**YOUR TASK:**
Nothing but the images is to be left out of your exact copy of the entries.
»»
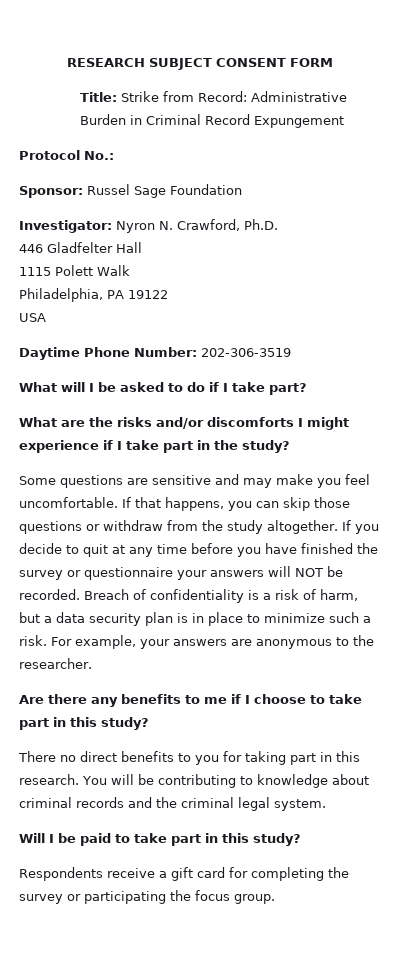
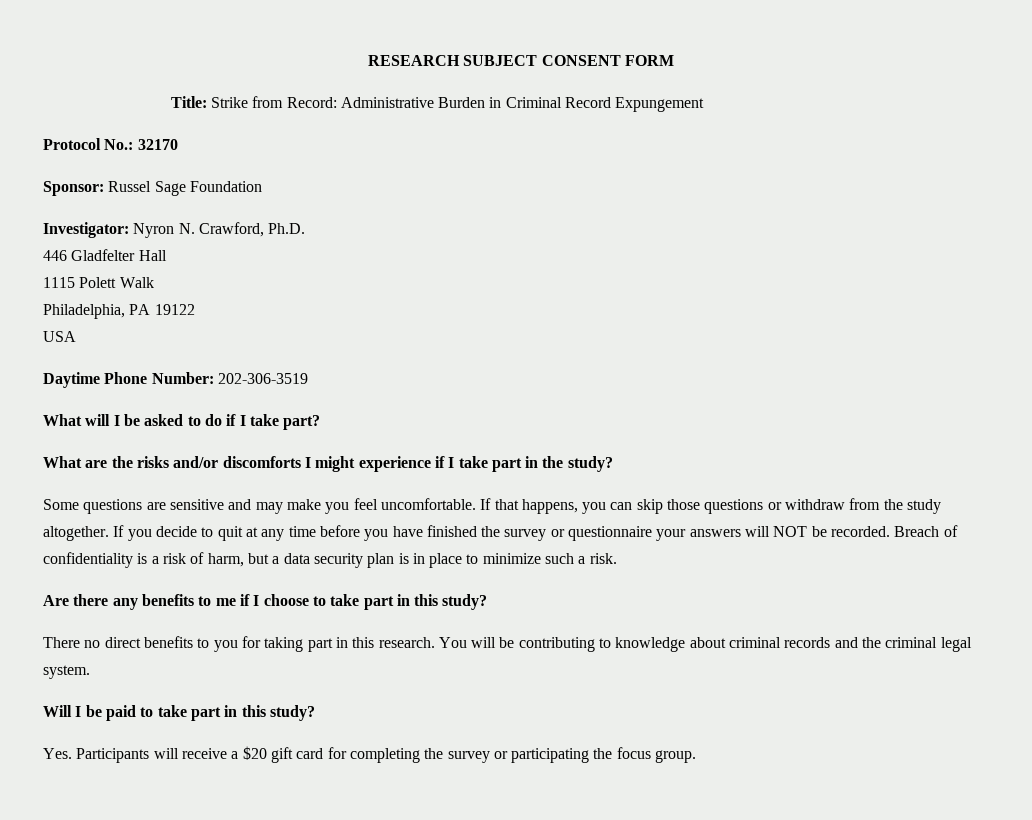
- Protocol No.:
+ Protocol No.: 32170
- For example, your answers are anonymous to the researcher.
- Respondents receive a gift card for completing the survey or participating the focus group.
+ Yes. Participants will receive a $20 gift card for completing the survey or participating the focus group.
««
**RESPONSE TO THIS TASK:**
- Protocol No.:
+ Protocol No.: 32170
- For example, your answers are anonymous to the researcher.
- Respondents receive a gift card for completing the survey or participating the focus group.
+ Yes. Participants will receive a $20 gift card for completing the survey or participating the focus group.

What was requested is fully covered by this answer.